Побелела, как холст, только все ж обернулася:

Юрий - князь на пороге стоит, шапку скидывает

И на образ Владимирской крестится…

"Что ты, князь?"

- "Доброй ночи, княгинюшка!

Уж прости, что не в пору, не вовремя…

Ехал мимо: ворота отворены;

На дворе ни души; сени отперты -

Что, мол, так? Дай взойду, хоть непрошеный…

Извини меня, гостя незваного,

Да не бойся: я сам, а не оборотень".

Отдохнула княгиня Ульяна Андреевна,

Только пуще того испугалася,

Заломила себе руки белые:

"Ты уж, князь, говори, не обманывай:

Мужу худо какое случилося?"

- "Что ты? Бог с тобой! Муж здоровехонек.

От него и сегодня есть весточка -

Передам - хочешь, что ль?.."

А глаза так и искрятся -

На расстегнутый ворот уставились…

Поняла наконец, догадалася:

Вся зарделася, очи потупила,

Вся дрожит, а рука - что свинцовая:

Застегнет либо нет впору запонку…

А сама говорит: "Благодарствуем!

За себя и за мужа я кланяюсь!..

Не тебя мне учить, сам ты ведаешь,

Что беда и в чужую светлицу заглядывает,

Да не к полночи, князь, было б сказано…

Буде словом каким я обмолвилась,

Мужа нет, стало быть, нет и разума,

А что люди у нас разгулялися,

По твоей же, по княжеской милости".

Шапкой оземь ударил:

"Послушай же:

Ты полюбишь аль нет нас, Ульяна Андреевна?

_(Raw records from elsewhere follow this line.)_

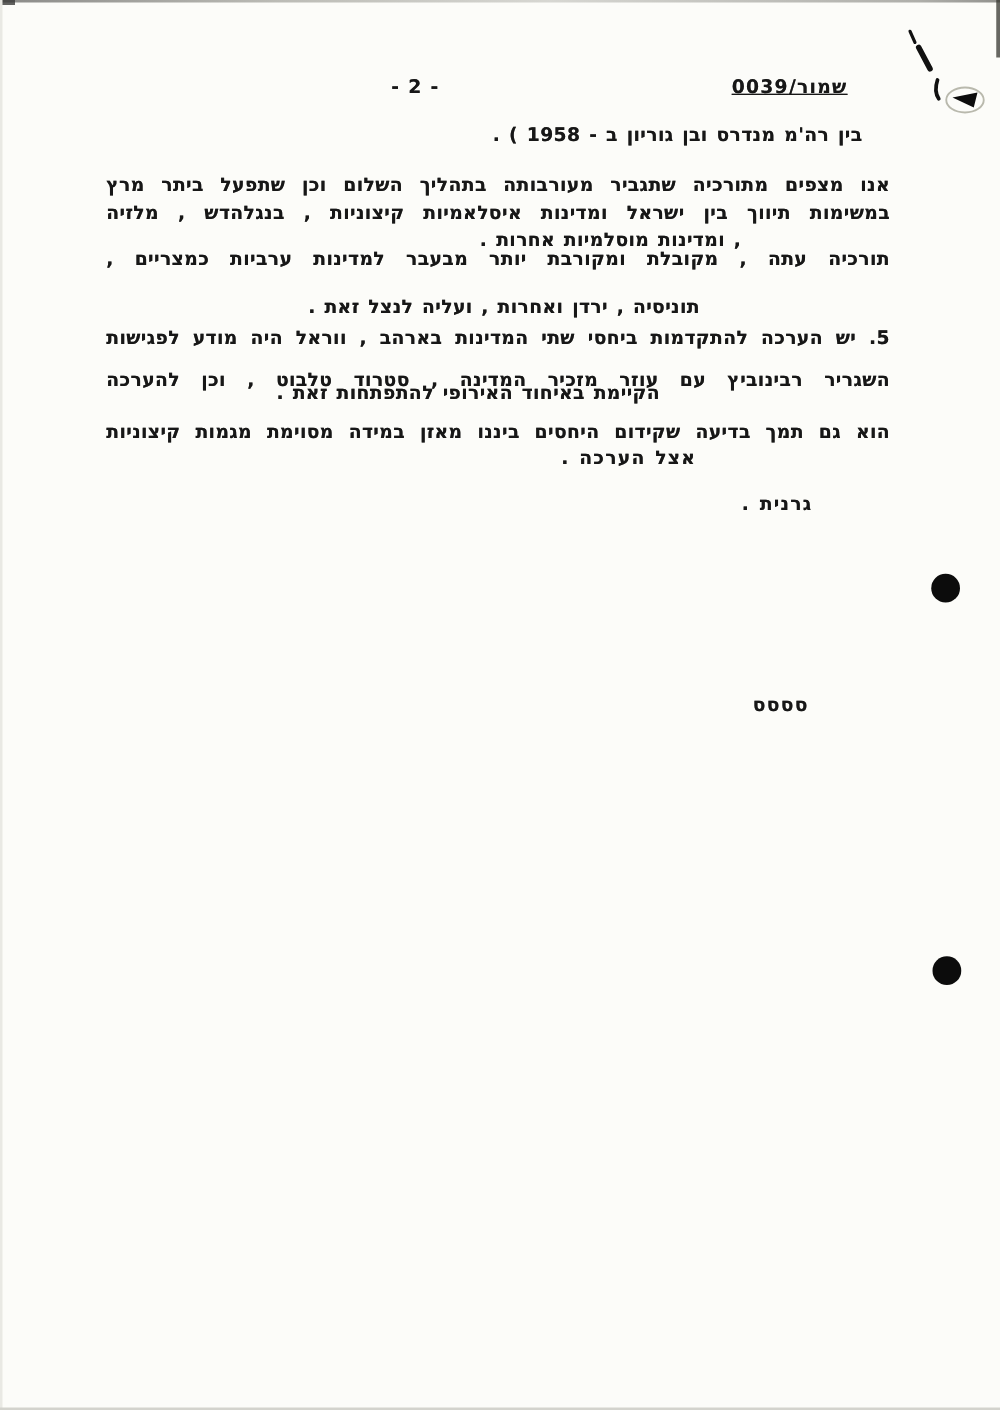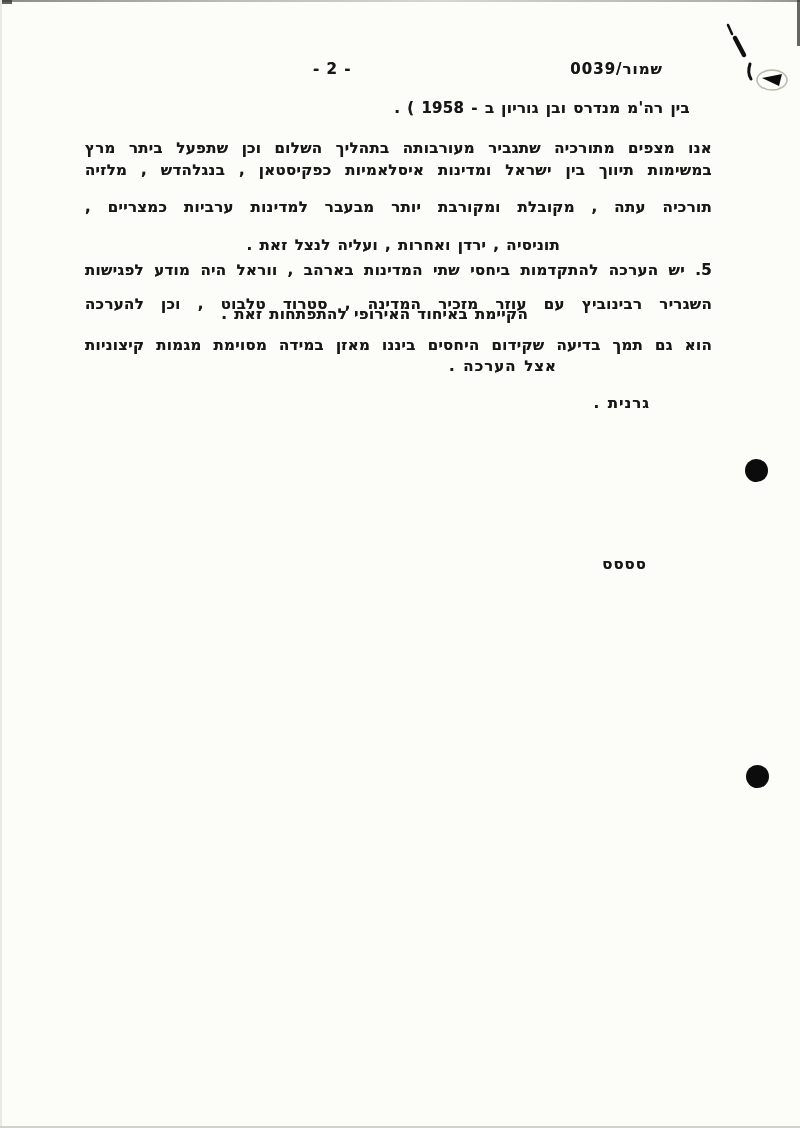"שמור/0039" .pos-docref { right: 137px -> 122px; text-decoration: none -> underline }
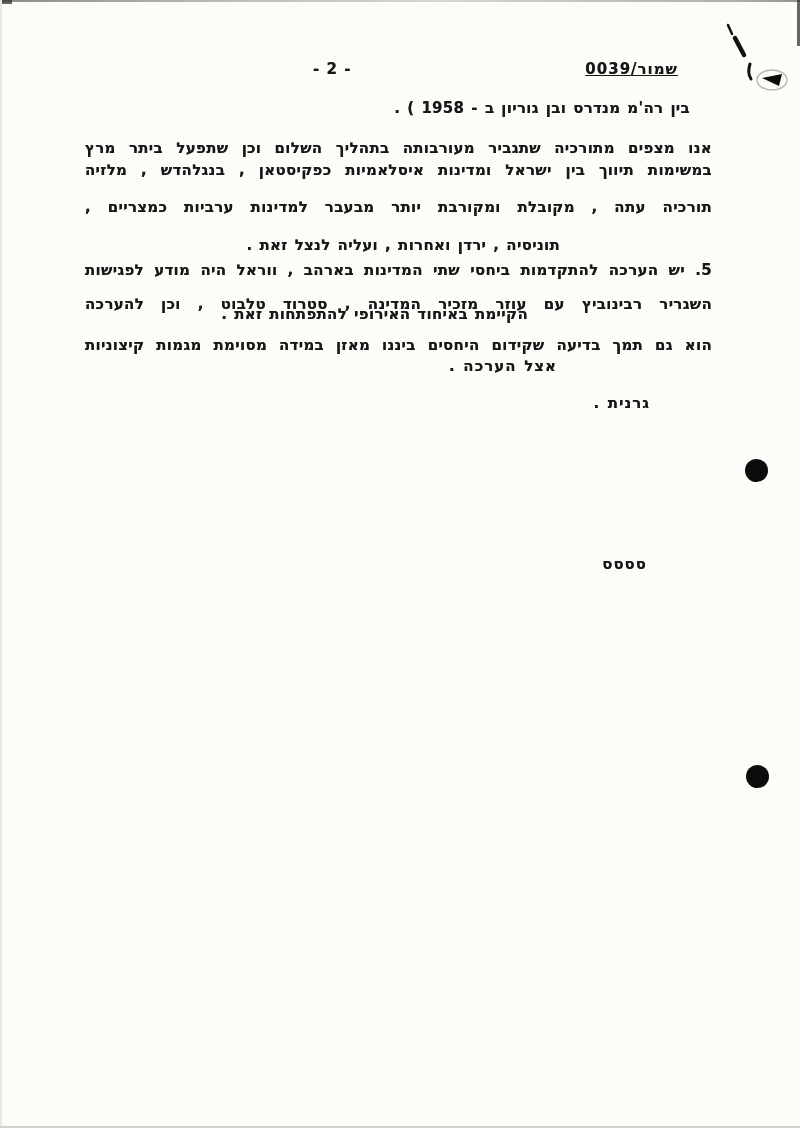"במשימות תיווך בין ישראל ומדינות" div.ln { text: כפקיסטאן -> קיצוניות }
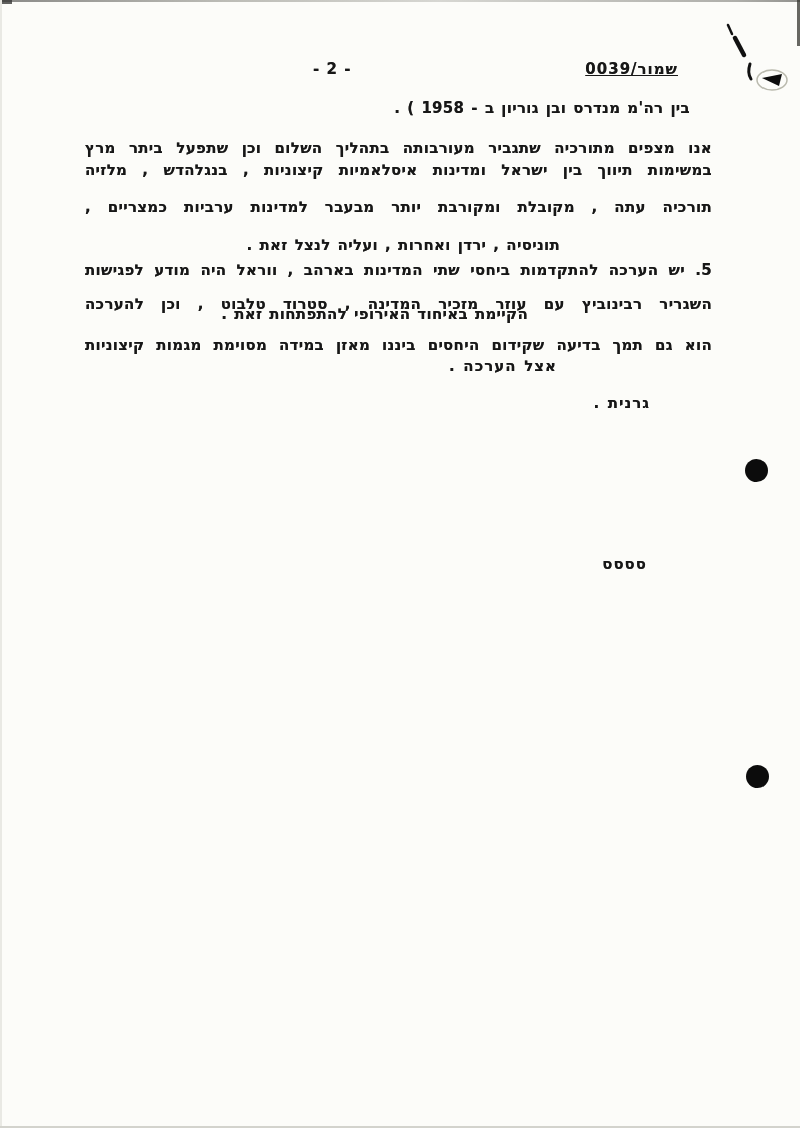", ומדינות מוסלמיות אחרות ." div.ln { html: none -> <div>, ומדינות מוסלמיות אחרות .</div> }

Коль не волей возьму, так уж силою

И в охапке снесу на перину пуховую".

Как промолвил, она развернулася,

И откуда взялся у ней нож - богу ведомо,

Только в грудь не попала князь Юрию,

А насквозь пронизала ему руку левую…

"Так-то?" - только и вымолвил - вон пошел…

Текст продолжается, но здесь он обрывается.